## Strategic and human factors are beyond formulas.

When you bring AI to businesses, math is the simple part. It is simple because it is objectively decidable using universally accepted standards. But a lot of important decisions do not fall into this category. When such decisions are about to be made, the debate is on: A dozen stakeholders bring as many opinions to the table, each backed by sensible arguments. To prevent unproductive chaos, this is the time when leadership has to step up and, sooner or later, these issues inevitably become C-level decisions.

For an AI project to become a success, mathematics, economics, strategy, and psychology all have to be taken into account. To illustrate how this can play out, we will in this post look at Machine Learning applications in the German car insurance sector.

Think of a Machine Learning system trained to validate car insurance claims. How car insurance works differs from country to country. In Germany, a claim is typically accompanied by a damage assessment from a certified expert, or a quotation or invoice from a repair shop. Based on these documents, the Machine Learning system classifies the claim into one of two categories: Either it recommends direct payout or, if the invoice seems to be in part or completely unjustified, technically incorrect, or problematic in any other way, it routes the case to a human subject-matter expert for further investigation.
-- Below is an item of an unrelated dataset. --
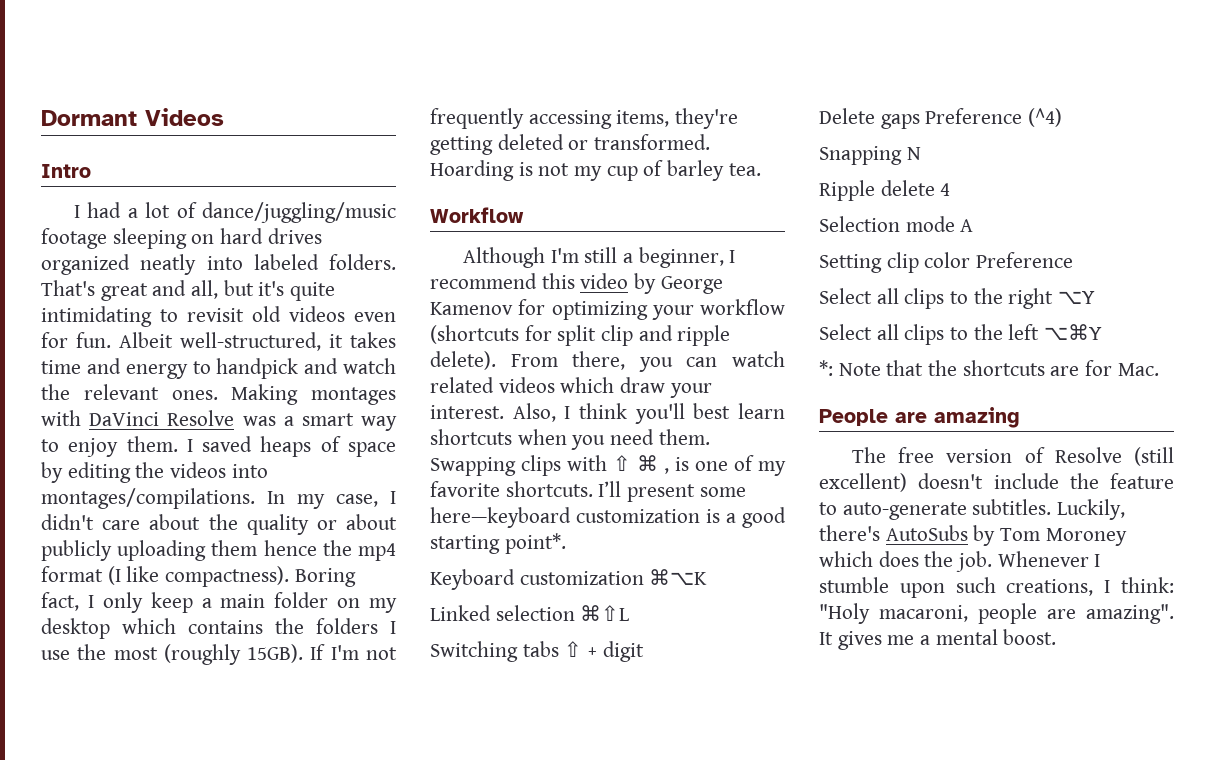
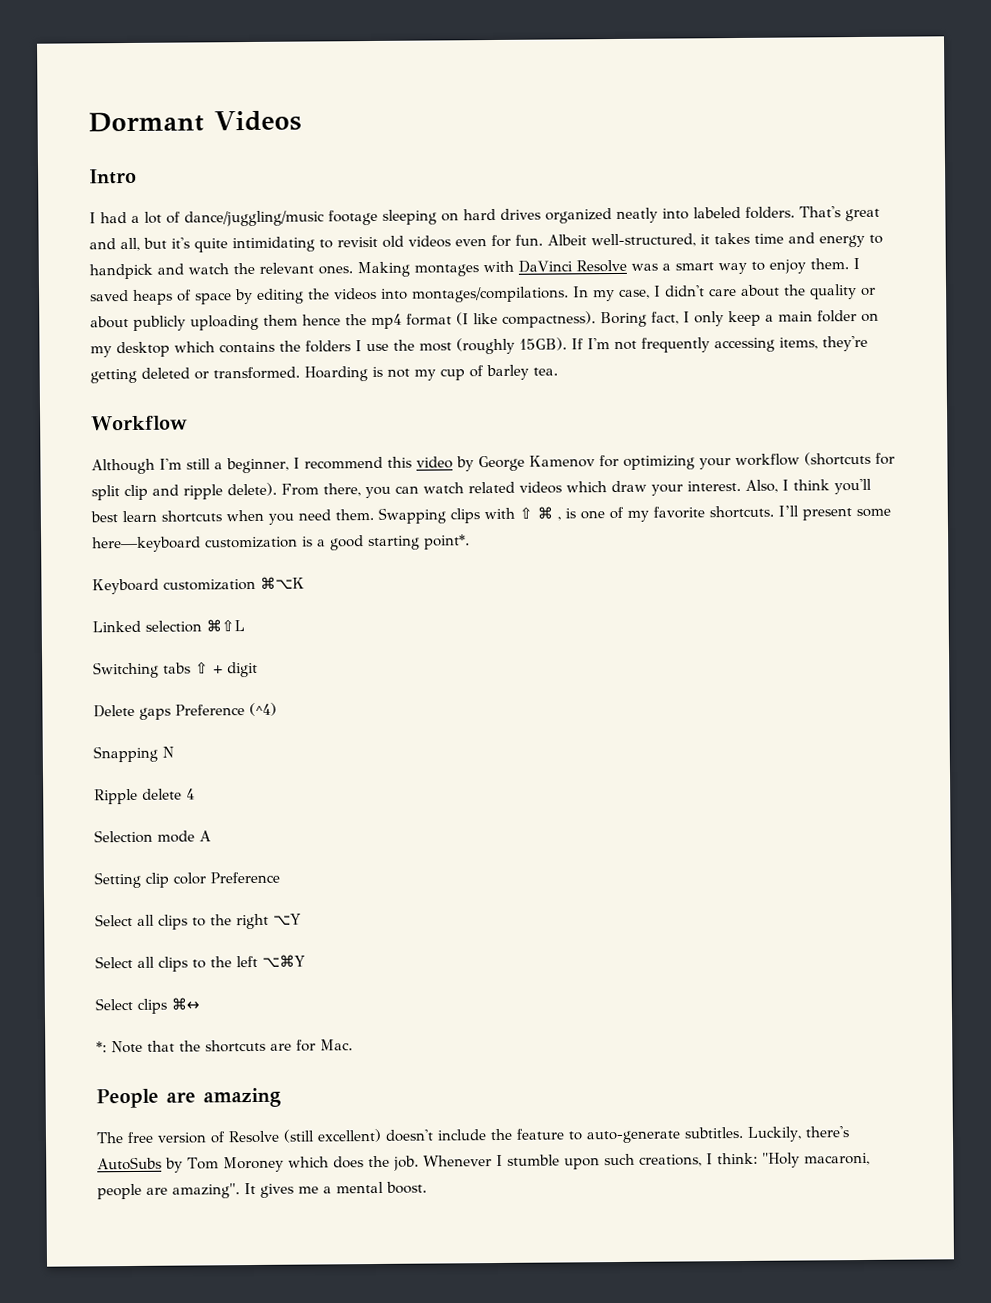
+ Select clips ⌘↔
As AXA and Controlexpert, to heavy-weights in the German car insurance business, report in a joint statement, the ratio of perfectly legitimate claims is about 40% [1]. Therefore, an AI that enables human experts to focus on the remaining 60% of *relevant* cases, promises a lot of saved time and money. To fully realize this benefit the system has to be configured to serve the user’s needs best.
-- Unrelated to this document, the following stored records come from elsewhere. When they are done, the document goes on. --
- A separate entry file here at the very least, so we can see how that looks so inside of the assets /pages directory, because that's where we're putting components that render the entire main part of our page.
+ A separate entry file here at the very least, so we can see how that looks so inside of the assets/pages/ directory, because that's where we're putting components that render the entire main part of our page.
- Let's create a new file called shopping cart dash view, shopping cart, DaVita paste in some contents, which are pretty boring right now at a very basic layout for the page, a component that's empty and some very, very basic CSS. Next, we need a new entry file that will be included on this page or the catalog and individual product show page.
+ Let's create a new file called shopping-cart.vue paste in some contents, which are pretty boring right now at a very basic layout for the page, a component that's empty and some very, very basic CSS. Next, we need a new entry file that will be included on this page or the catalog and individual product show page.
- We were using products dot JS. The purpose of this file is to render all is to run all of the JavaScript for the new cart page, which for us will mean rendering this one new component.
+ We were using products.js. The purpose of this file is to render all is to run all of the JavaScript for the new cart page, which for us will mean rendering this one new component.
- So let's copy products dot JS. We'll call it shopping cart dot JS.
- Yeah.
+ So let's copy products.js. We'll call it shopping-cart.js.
And that’s where the problems start. What is best for the user?

One might be tempted to think that, surely, in the highly mathematical and quantitative world of Machine Learning, there must be this single magic metric that can be used to find the optimal configuration. There is not.

But before we see why, let us first start simple and see what *can* be objectively said.
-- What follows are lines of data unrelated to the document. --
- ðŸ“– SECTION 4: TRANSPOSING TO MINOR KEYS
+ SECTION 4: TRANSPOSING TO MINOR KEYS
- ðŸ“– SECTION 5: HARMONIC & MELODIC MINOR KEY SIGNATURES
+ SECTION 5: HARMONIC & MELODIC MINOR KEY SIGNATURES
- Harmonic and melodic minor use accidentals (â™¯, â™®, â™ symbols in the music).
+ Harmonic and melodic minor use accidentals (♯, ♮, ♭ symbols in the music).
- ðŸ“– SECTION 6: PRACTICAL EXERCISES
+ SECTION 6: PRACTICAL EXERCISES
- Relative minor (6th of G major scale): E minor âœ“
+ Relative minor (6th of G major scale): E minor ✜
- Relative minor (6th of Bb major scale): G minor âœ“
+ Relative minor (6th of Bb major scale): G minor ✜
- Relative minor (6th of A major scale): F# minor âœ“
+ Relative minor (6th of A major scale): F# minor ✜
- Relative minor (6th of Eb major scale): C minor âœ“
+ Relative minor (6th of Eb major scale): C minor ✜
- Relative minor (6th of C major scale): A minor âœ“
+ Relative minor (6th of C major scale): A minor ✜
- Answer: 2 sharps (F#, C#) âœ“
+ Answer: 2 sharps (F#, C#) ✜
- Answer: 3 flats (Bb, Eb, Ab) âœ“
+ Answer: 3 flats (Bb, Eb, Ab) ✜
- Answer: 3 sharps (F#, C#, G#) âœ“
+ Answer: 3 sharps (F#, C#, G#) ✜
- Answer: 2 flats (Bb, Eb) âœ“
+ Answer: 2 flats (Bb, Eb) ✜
# How to quantify classifier performance

# (This section covers basic concepts of binary classifiers. If you know what a confusion matrix and a ROC curve are, feel free to skip this section.)

Of course, there *are* objective ways to evaluate the performance of Machine Learning models. In fact, a system such as our claims classifier is a particularly simple case, a so-called binary classifier. Binary, because it answers either-or-questions with two possible outcomes: yes or no, zero or one, thumps-up or thumps-down. Or, in our concrete scenario: Does the insurance claim look fishy or not?

A classifier is trained using historic case data. To evaluate its performance on new, *unknown* cases, you hold out a part of said data and do not use it for training. Instead, once the model is trained, you use it to test the model. From the model’s perspective this data is as unknown as completely new data would be, but you, the tester, know how each sample has been decided in the past by a human expert, so you know how it *should* be classified.

With this knowledge, you can group the classifier’s test set results into four categories.

1. If the classifier recommends the claim for further investigation and according to the record, the claim was indeed objectionable, then you have a **true positive (TP)**.

2. If the classifier recommends the claim for direct payout, and according to the record the claim was fine, you have a **true negative (TN)**.

3. If the classifier recommends investigation but the record shows the claim was fine, then this is a **false positive (FP)**.

4. If the classifier recommends direct payout but the record shows the claim was objectionable, then this is a **false negative (FN)**.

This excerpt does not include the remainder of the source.